Probably should have put the fan clips as a negative. They work fine outside the case for install and getting the fan clipped in, but they are a nightmare to work with while the heatsink is installed inside a case. The get bound up in the fins, bend the fins, and are really tough to clip onto a fan. Other than that, I love the heatsink, and TR products in general.


----------



## GreiverBlade (Jun 15, 2015)

Zen_ said:


> Probably should have put the fan clips as a negative. They work fine outside the case for install and getting the fan clipped in, but they are a nightmare to work with while the heatsink is installed inside a case. The get bound up in the fins, bend the fins, and are really tough to clip onto a fan.


not really .... not matter what case i fitted my Macho Rev.A in i rarely had any problem to install fan clip on a fan or fan clipped fan on the Macho in a case... no bent fins or other issues (personal opinion eh? )
tho they are way better than the one you had on the IFX-14 (albeit having only 1 pair instead of 2 )


----------



## Petey Plane (Jun 16, 2015)

Zen_ said:


> Still rockin the Rev.
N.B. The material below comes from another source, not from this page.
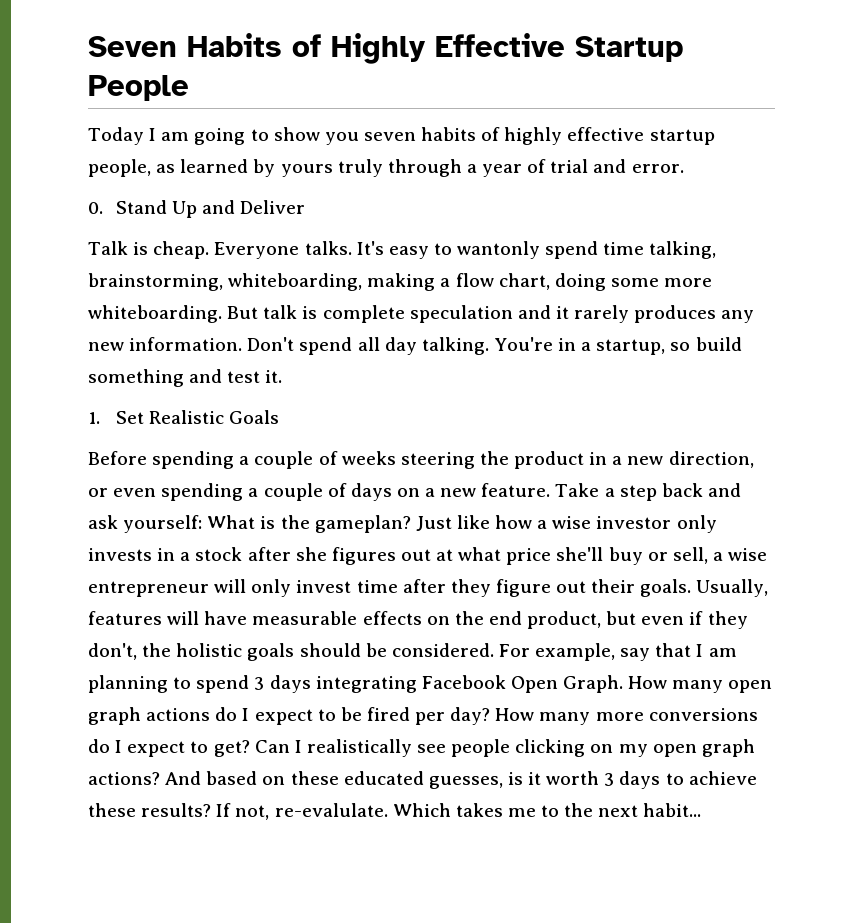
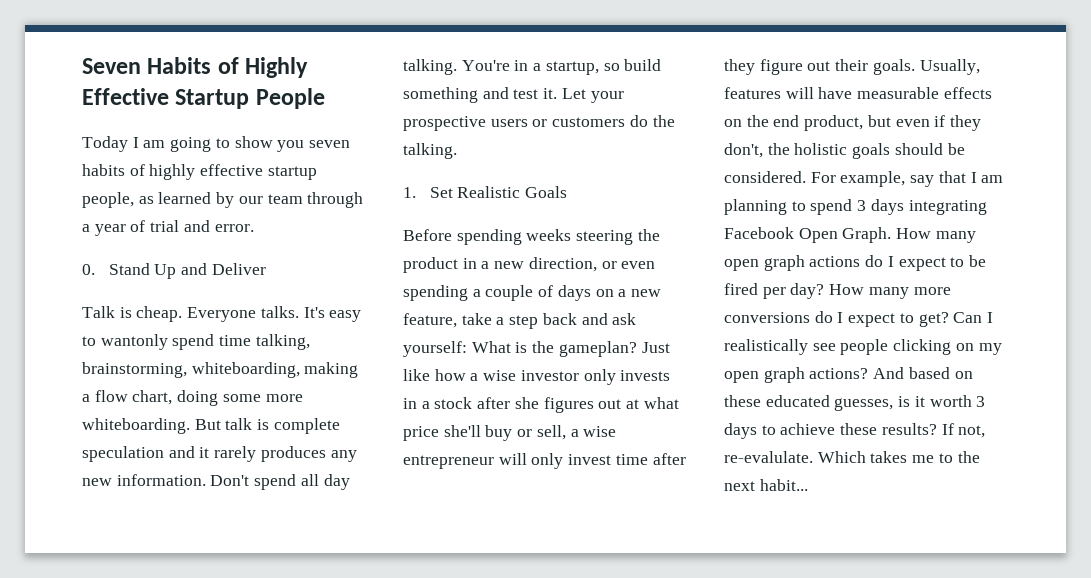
- Today I am going to show you seven habits of highly effective startup people, as learned by yours truly through a year of trial and error.
+ Today I am going to show you seven habits of highly effective startup people, as learned by our team through a year of trial and error.
+ Let your prospective users or customers do the talking.
- Before spending a couple of weeks steering the product in a new direction, or even spending a couple of days on a new feature. Take a step back and ask yourself: What is the gameplan?
+ Before spending weeks steering the product in a new direction, or even spending a couple of days on a new feature, take a step back and ask yourself: What is the gameplan?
A on a 2500K too
> 
> Probably should have put the fan clips as a negative. They work fine outside the case for install and getting the fan clipped in, but they are a nightmare to work with while the heatsink is installed inside a case. The get bound up in the fins, bend the fins, and are really tough to clip onto a fan. Other than that, I love the heatsink, and TR products in general.



Name a better CPU that the 2500k.  

Protip:  You can't


----------



## GreiverBlade (Jun 16, 2015)

Petey Plane said:


> Name a better CPU that the 2500k.
> 
> Protip:  You can't


well ... my i5-4690K ... (never had a 2500K but i had a 2400  )


----------



## Petey Plane (Jun 16, 2015)

GreiverBlade said:


> well ... my i5-4690K ... (never had a 2500K but i had a 2400  )
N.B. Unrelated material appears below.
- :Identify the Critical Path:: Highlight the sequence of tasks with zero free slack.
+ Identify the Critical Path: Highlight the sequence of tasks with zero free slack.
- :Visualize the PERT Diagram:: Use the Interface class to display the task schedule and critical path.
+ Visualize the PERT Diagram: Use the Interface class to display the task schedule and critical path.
I'll take my soldered heat spreader and 4.6ghz on air (on all 4 cores), thank you very much .  It is getting to that time to starting thinking about upgrading though.  Probably gonna wait for Cannonlake and 16gb (2 8gb DIMMs) of DDR4 to drop bellow $100.


----------



## Zen_ (Jun 17, 2015)

GreiverBlade said:


> not really .... not matter what case i fitted my Macho Rev.A in i rarely had any problem to install fan clip on a fan or fan clipped fan on the Macho in a case... no bent fins or other issues (personal opinion eh? )
> tho they are way better than the one you had on the IFX-14 (albeit having only 1 pair instead of 2 )



Yes, it is an opinion based on my experience...
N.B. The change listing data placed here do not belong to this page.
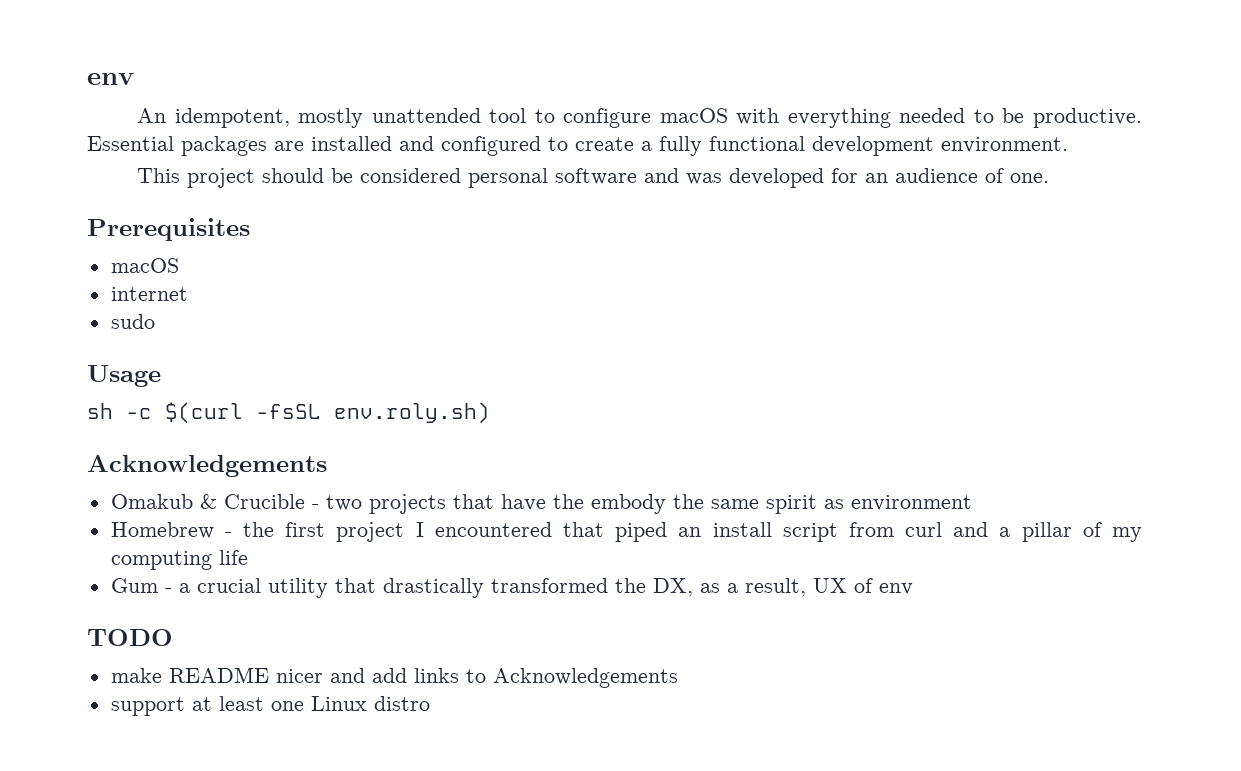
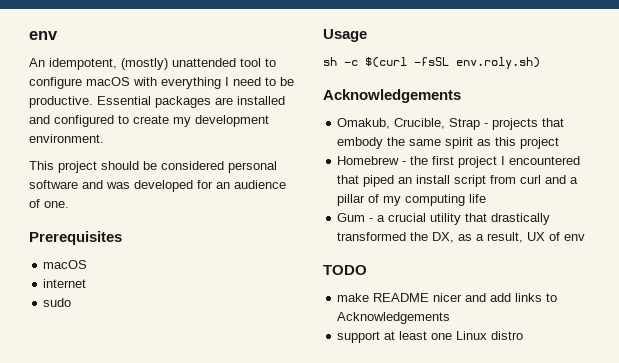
- An idempotent, mostly unattended tool to configure macOS with everything needed to be productive.
+ An idempotent, (mostly) unattended tool to configure macOS with everything I need to be productive.
- Essential packages are installed and configured to create a fully functional development environment.
+ Essential packages are installed and configured to create my development environment.
- Omakub & Crucible - two projects that have the embody the same spirit as environment
+ Omakub, Crucible, Strap - projects that embody the same spirit as this project

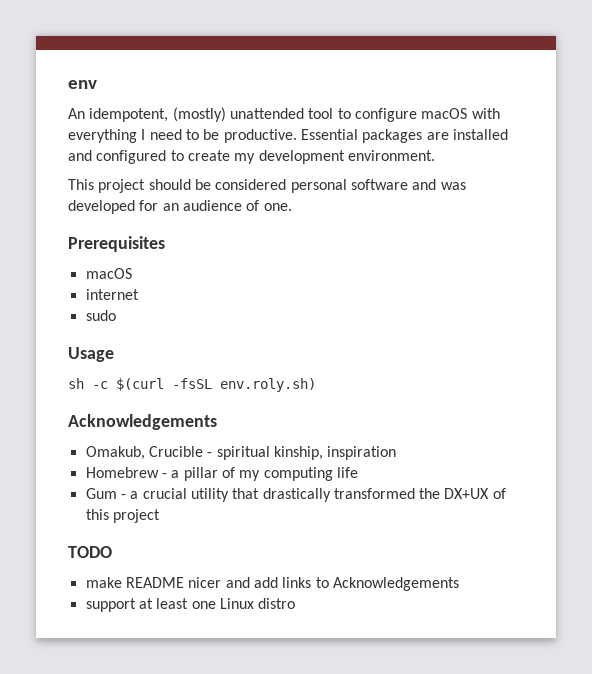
- Omakub, Crucible, Strap - projects that embody the same spirit as this project
- Homebrew - the first project I encountered that piped an install script from curl and a pillar of my computing life
+ Omakub, Crucible - spiritual kinship, inspiration
+ Homebrew - a pillar of my computing life
- Gum - a crucial utility that drastically transformed the DX, as a result, UX of env
+ Gum - a crucial utility that drastically transformed the DX+UX of this project

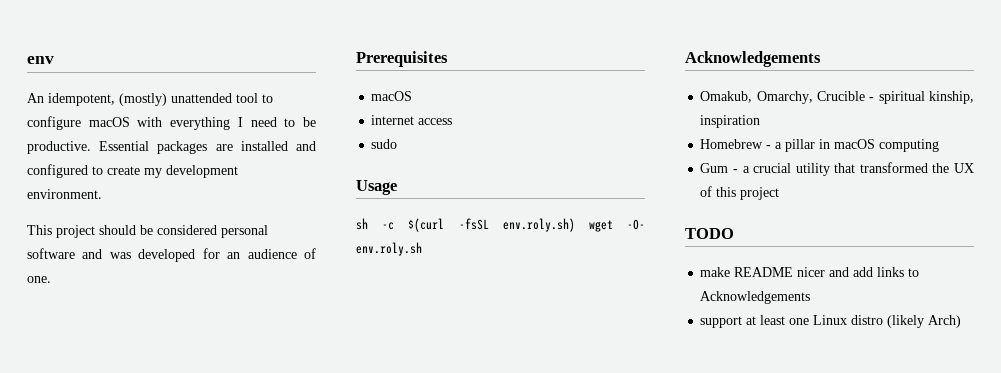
- internet
+ internet access
- sh -c $(curl -fsSL env.roly.sh)
+ sh -c $(curl -fsSL env.roly.sh) wget -O- env.roly.sh
- Omakub, Crucible - spiritual kinship, inspiration
+ Omakub, Omarchy, Crucible - spiritual kinship, inspiration
- Homebrew - a pillar of my computing life
+ Homebrew - a pillar in macOS computing
- Gum - a crucial utility that drastically transformed the DX+UX of this project
+ Gum - a crucial utility that transformed the UX of this project
- support at least one Linux distro
+ support at least one Linux distro (likely Arch)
Even in the photos posted for the review you can see how the wire fan clips are bending inside, which makes it so they don't line up in the tiny holes, and has a tendency to bend the outer layer of fins. There are better systems for mounting a fan on a heatsink.


----------



## toouur (Jun 23, 2015)

For those, who want to use the first expansion slot. MB - Asus H97-PRO. Audio card - Asus Xonar DX. Clearance is enough.


----------



## Joss (Jul 2, 2015)

toouur said:


> For those, who want to use the first expansion slot. MB - Asus H97-PRO. Audio card - Asus Xonar DX. Clearance is enough.View attachment 65979



Thanks


----------